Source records
=====
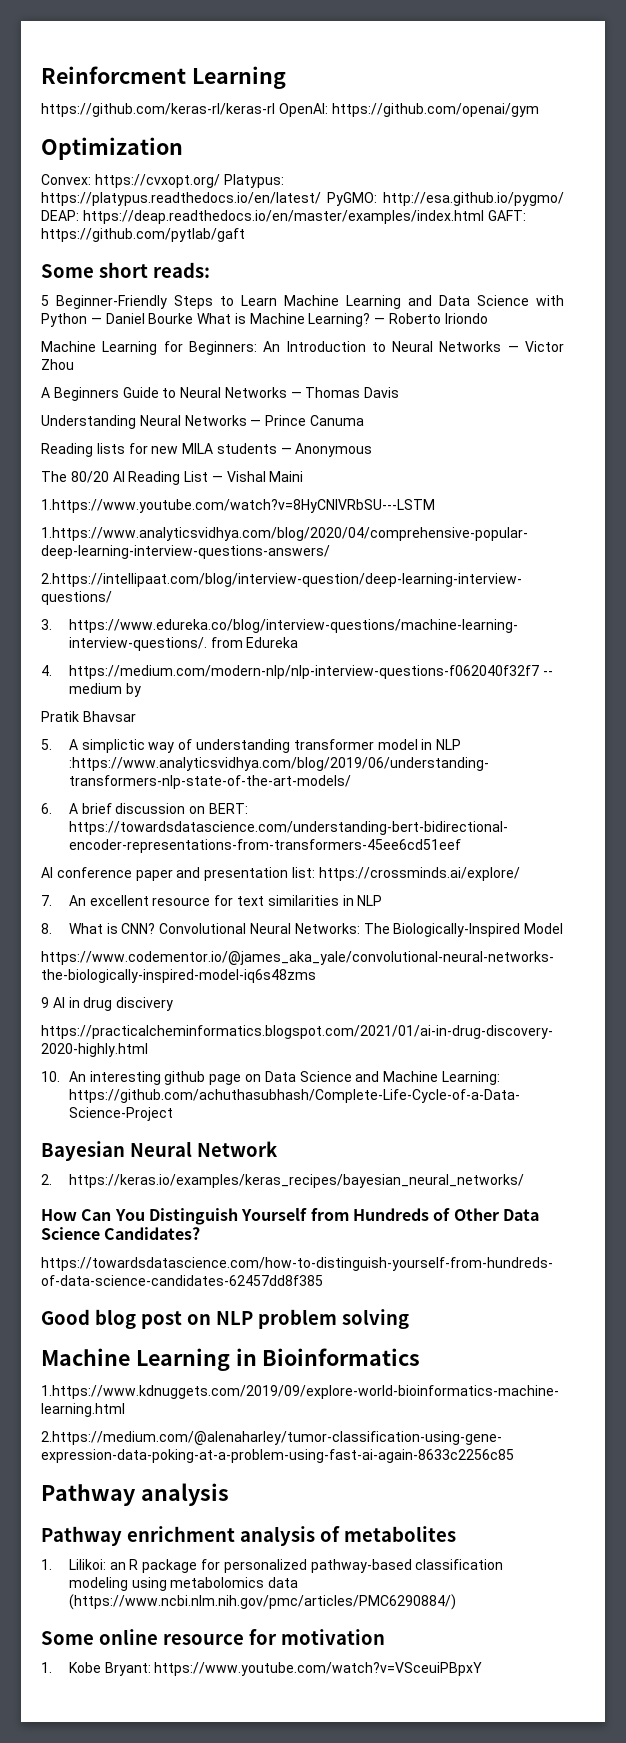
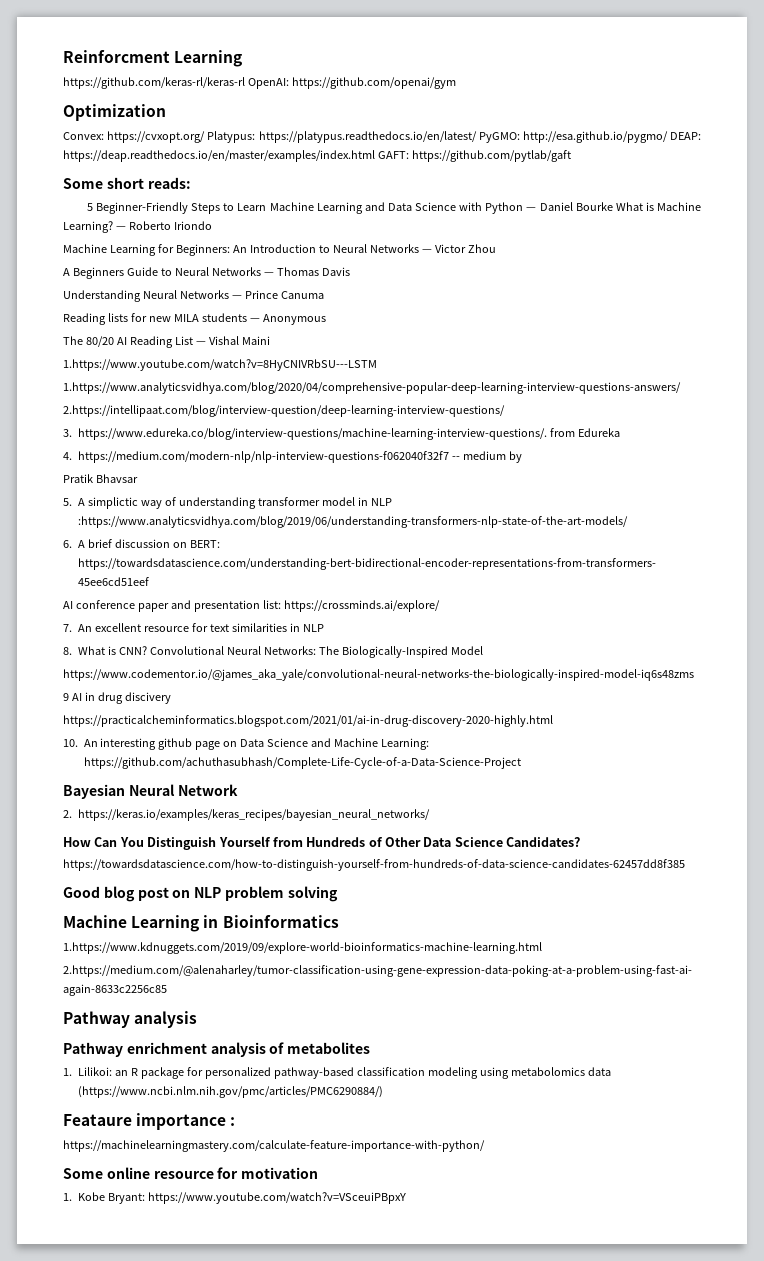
+ Feataure importance :
+ https://machinelearningmastery.com/calculate-feature-importance-with-python/

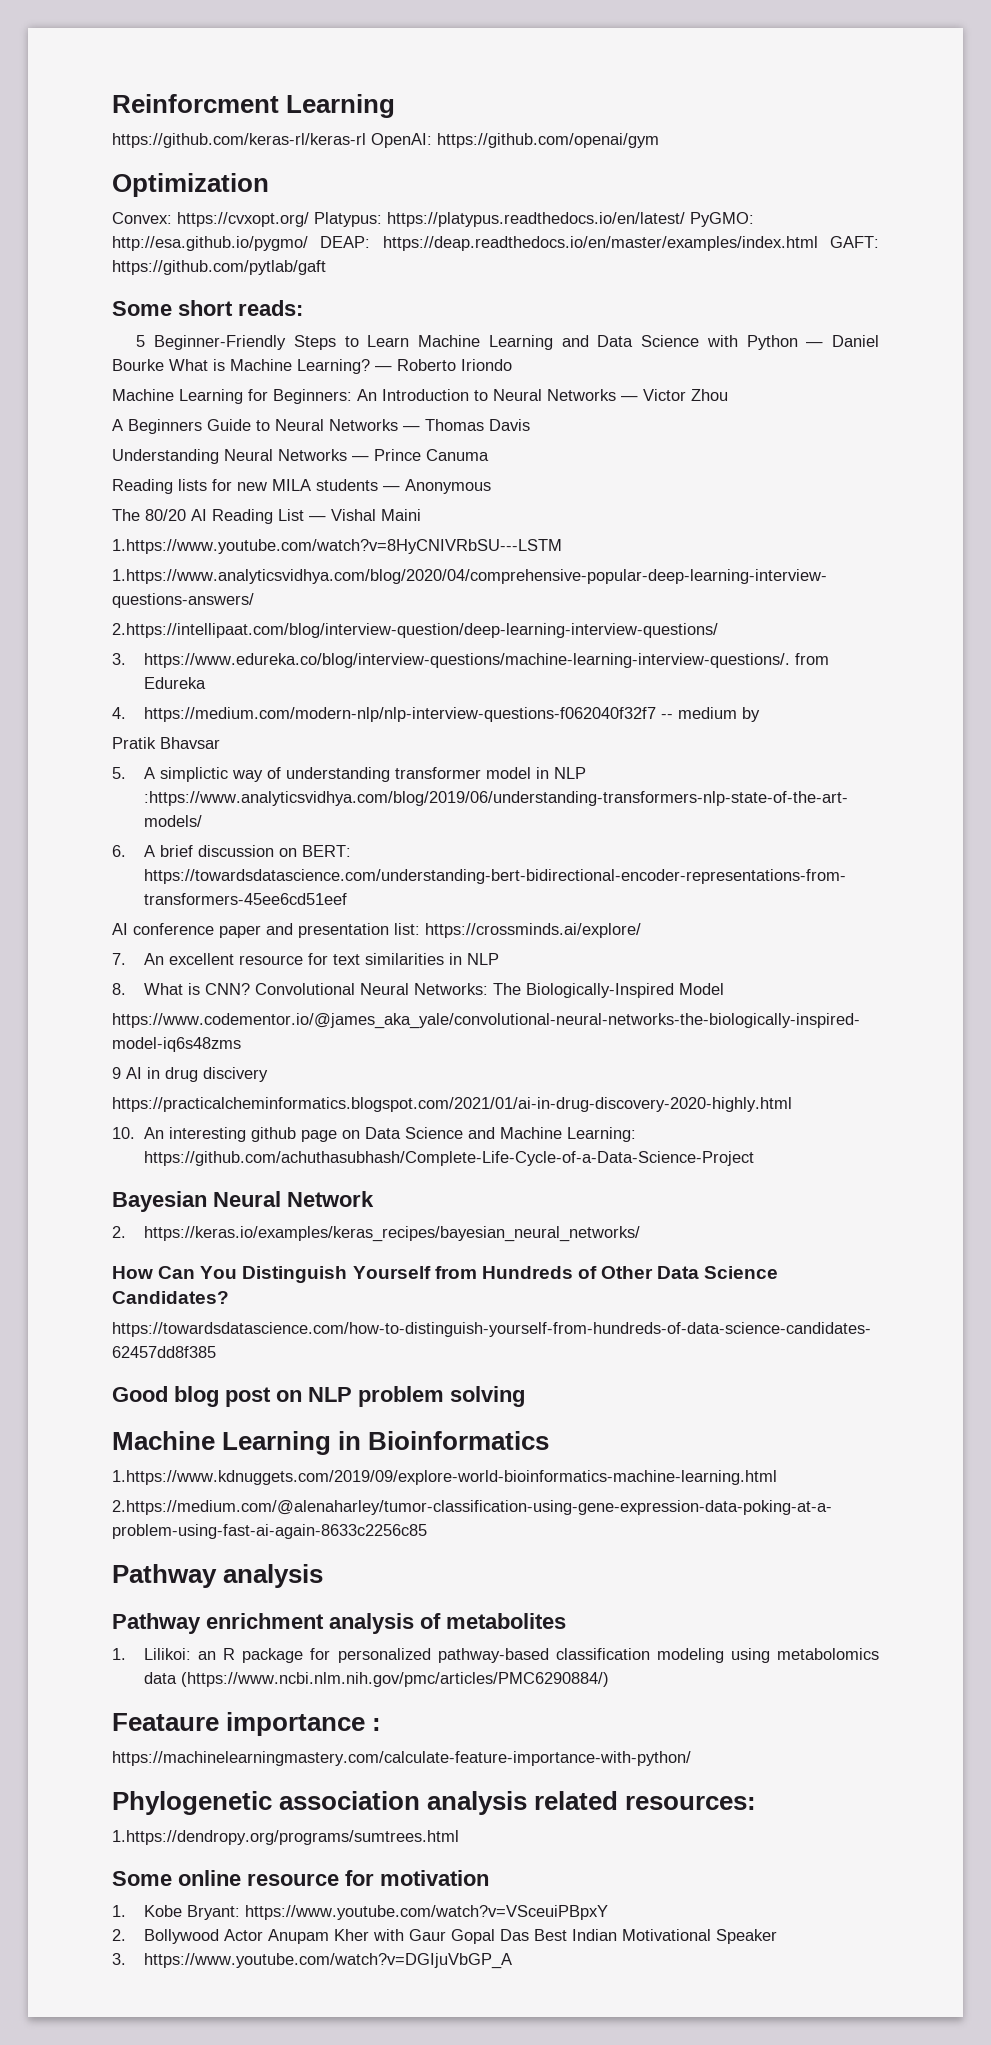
+ Phylogenetic association analysis related resources:
+ 1.https://dendropy.org/programs/sumtrees.html
+ 2. Bollywood Actor Anupam Kher with Gaur Gopal Das Best Indian Motivational Speaker
+ 3. https://www.youtube.com/watch?v=DGIjuVbGP_A

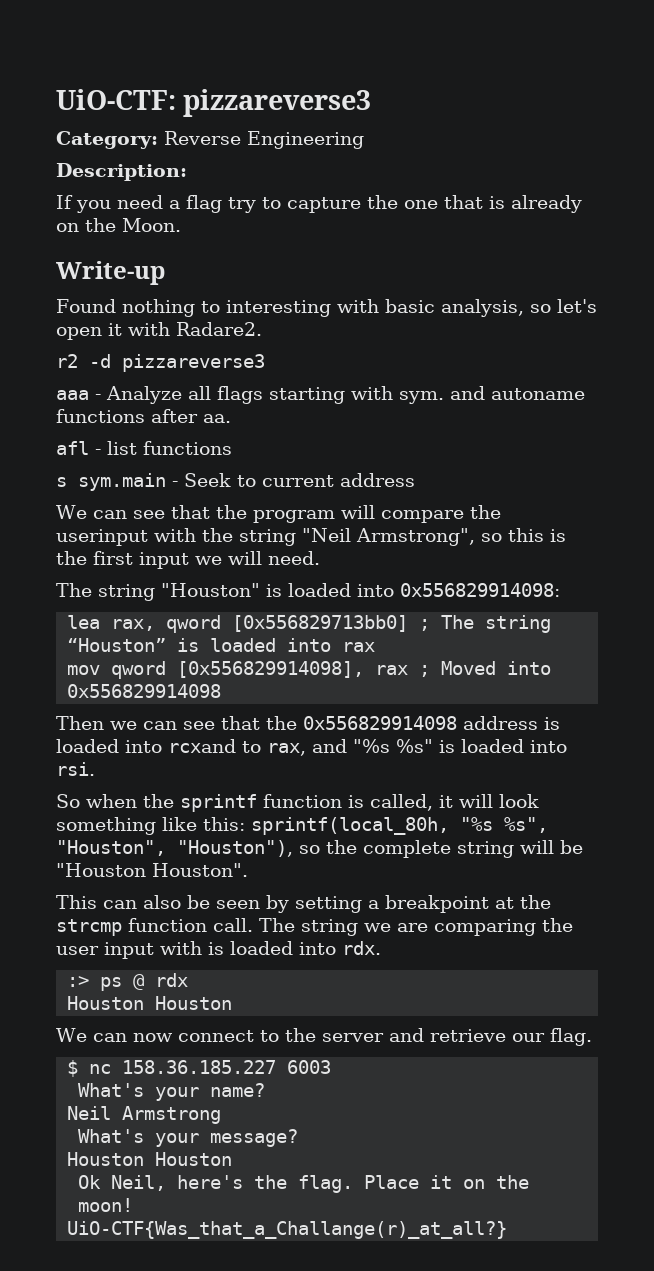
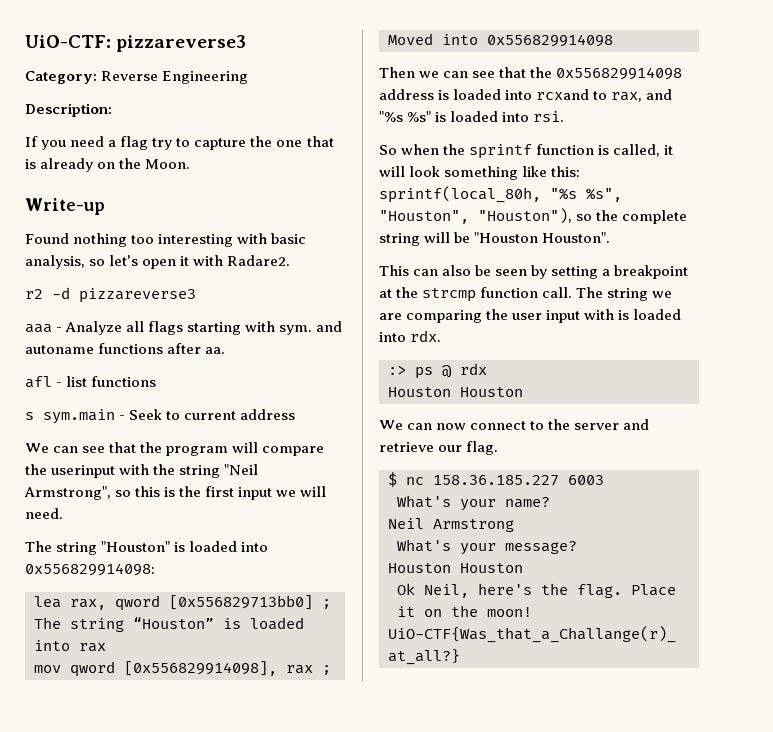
- Found nothing to interesting with basic analysis, so let's open it with Radare2.
+ Found nothing too interesting with basic analysis, so let's open it with Radare2.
=====
Reproduce each line of the records above, exactly and without pictures.

Solution to this exercise:
+ Feataure importance :
+ https://machinelearningmastery.com/calculate-feature-importance-with-python/

+ Phylogenetic association analysis related resources:
+ 1.https://dendropy.org/programs/sumtrees.html
+ 2. Bollywood Actor Anupam Kher with Gaur Gopal Das Best Indian Motivational Speaker
+ 3. https://www.youtube.com/watch?v=DGIjuVbGP_A

- Found nothing to interesting with basic analysis, so let's open it with Radare2.
+ Found nothing too interesting with basic analysis, so let's open it with Radare2.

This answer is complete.